Il serait injuste de ne pas s’occuper quelques instans de plusieurs ouvrages d’agréables causeries et d’anecdotes, qui forment une gerbe variée, par exemple, les Scènes et Contes : de la vie de campagne[1], et les Gleanings in natural history, de M. Édouard Jesse. Ces deux livres ont pour modèle un charmant et ancien volume qui n’est pas connu en France, White’s History of Selborne, et dont on peut donner une idée aux lecteurs de cette Revue en rappelant à leur souvenir les intéressans morceaux que M, de Quatrefages y a insérés. C’est un petit coin de la nature prise sur le fait, étudiée patiemment, amoureusement, par un artiste, un savant, étudiée comme chose vivante avec une sympathie attentive, qui serait désolée d’en perdre un seul aspect.
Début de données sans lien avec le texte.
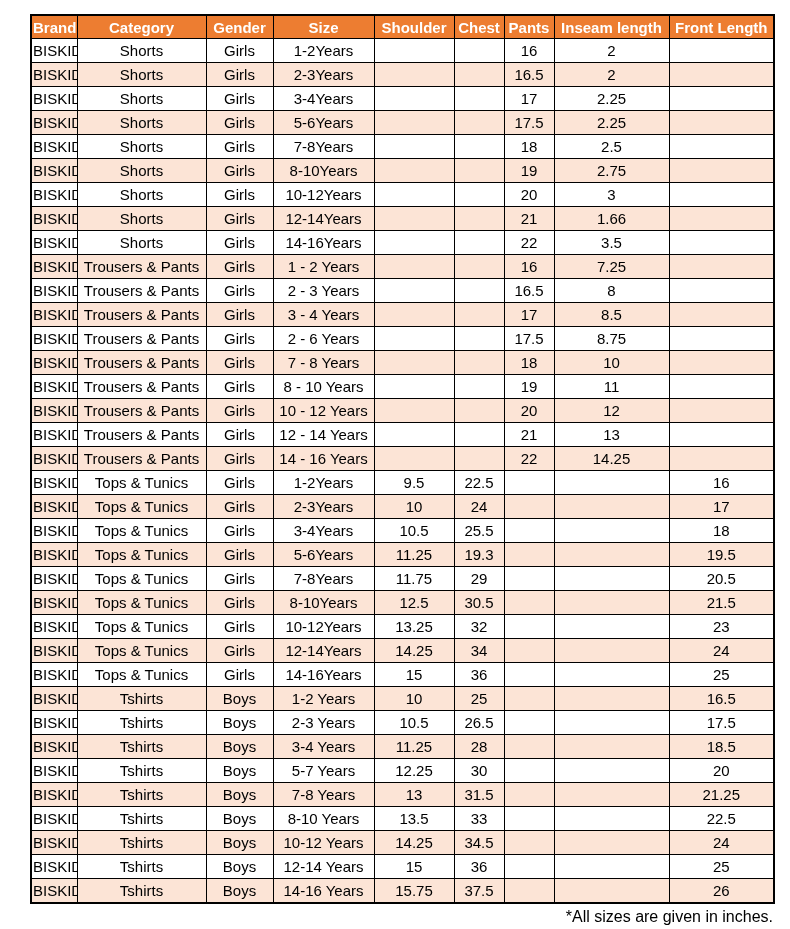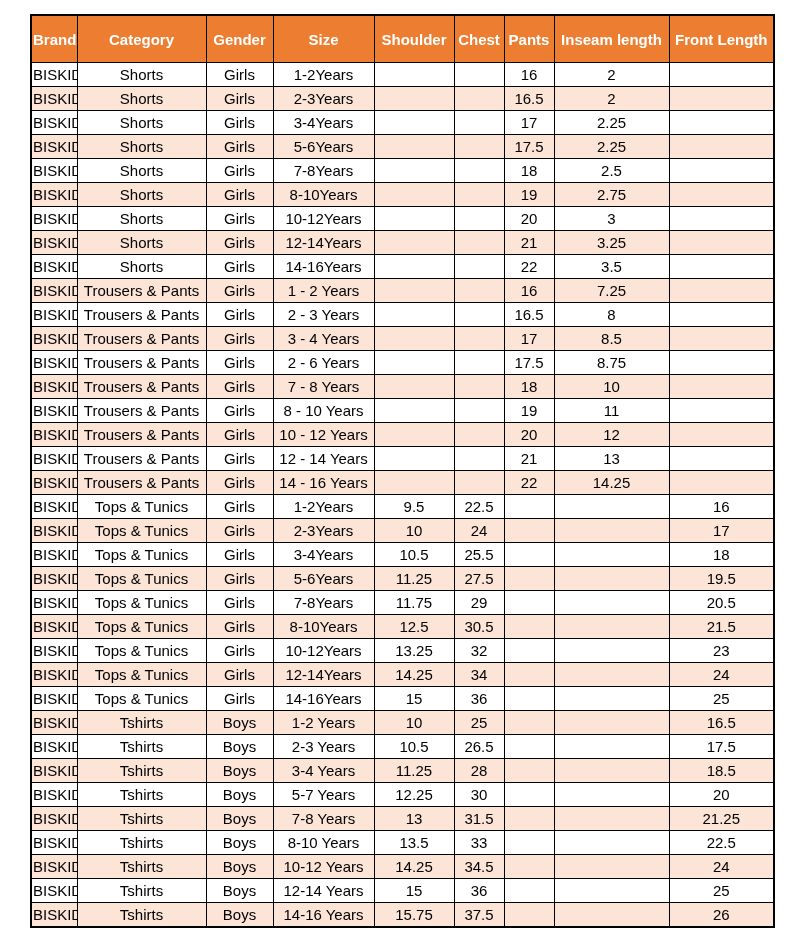"Brand" table.size-chart th { padding: 12px 1px -> 0 1px }
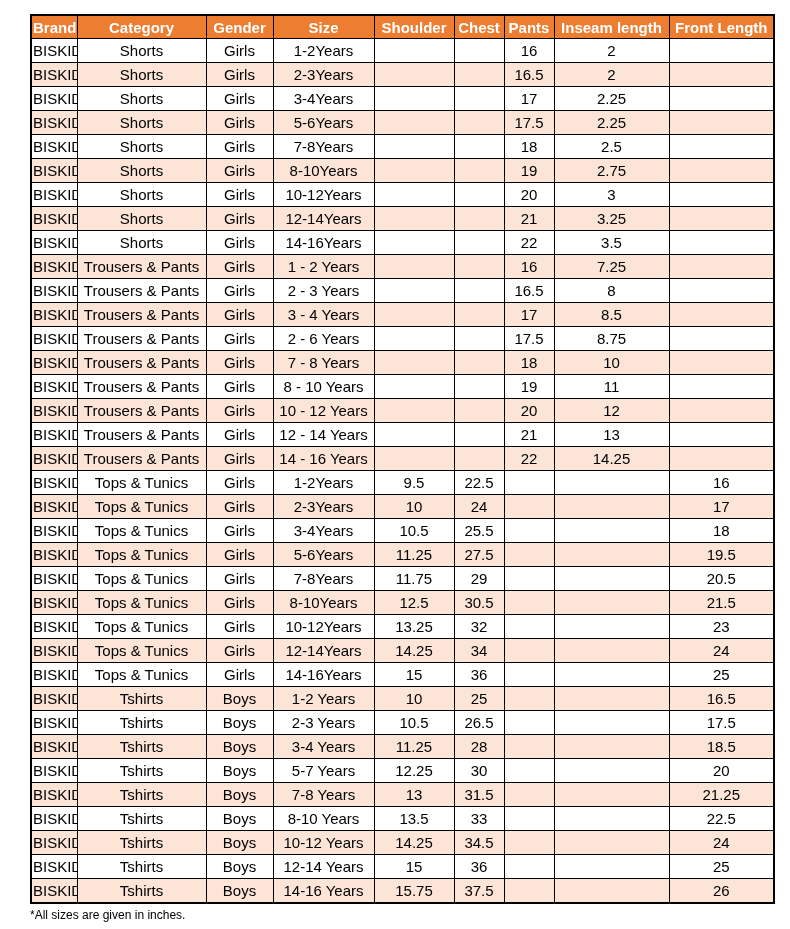"3.25" td { text: 3.25 -> 1.66 }
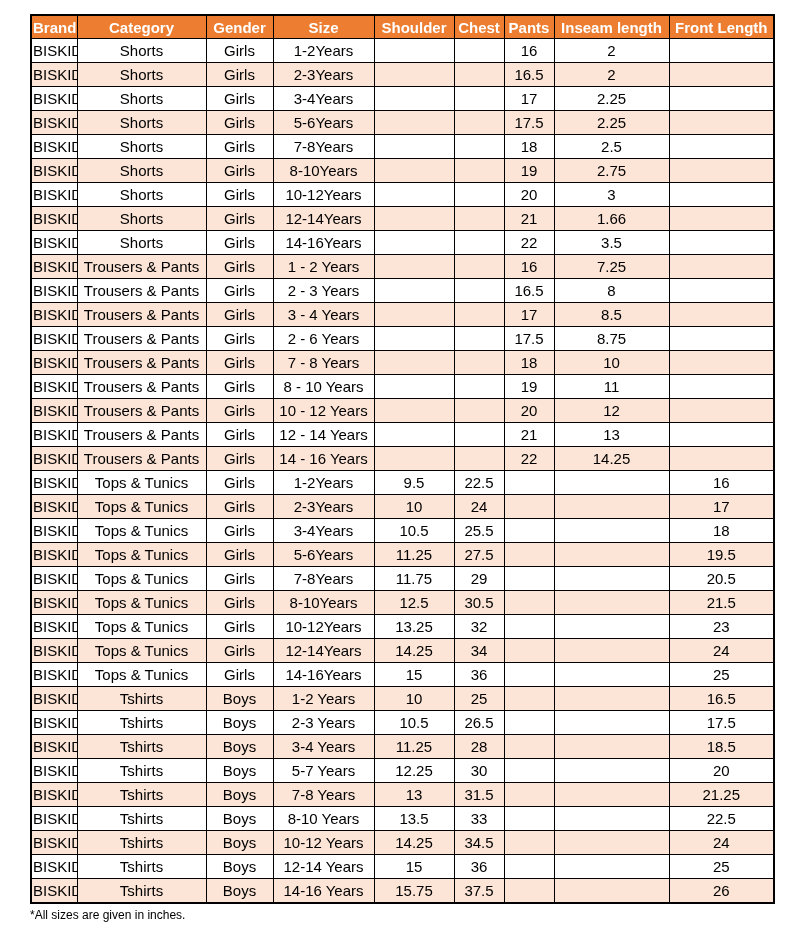"27.5" td { text: 27.5 -> 19.3 }
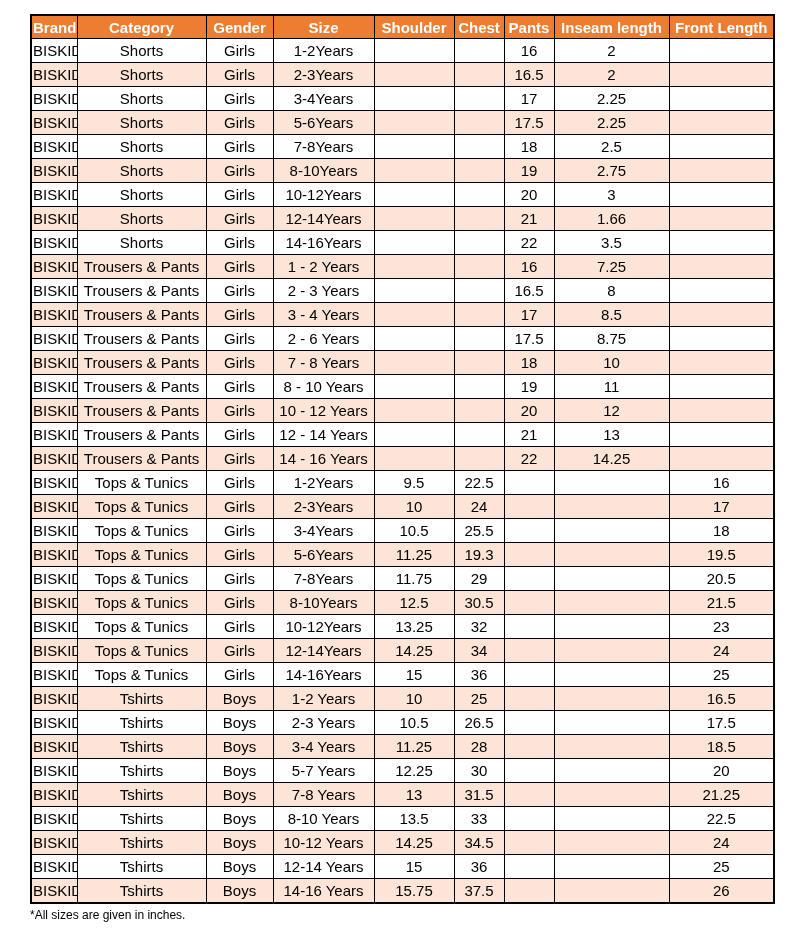"*All sizes are given in" .footnote { font-size: 12px -> 16px; text-align: left -> right }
Peut-être y a-t-il quelque chose de trop enfantin dans l’étude de M. Jesse, comme celle de Bernardin de Saint-Pierre était trop coquette et recherchée. White, plus naïf, ne voulait pas composer un livre, mais satisfaire son secret penchant. L’observation de M. Edouard Jesse, qui par parenthèse est inspecteur royal des parcs et domaines de Windsor, est moins spontanée, quoique minutieuse et quelquefois puérile ; mais il en expose les résultats avec une modestie qui charme. Vous le suivez volontiers dans ces allées couvertes de l’ombre que versent les vieux chênes anglais ; il comprend surtout et explique une difficile matière qui a embarrassé bien des philosophes, les instincts

  1. Scenes and Tales of Country-Life, with recollections of natural history, by E. Jesse ; 1843.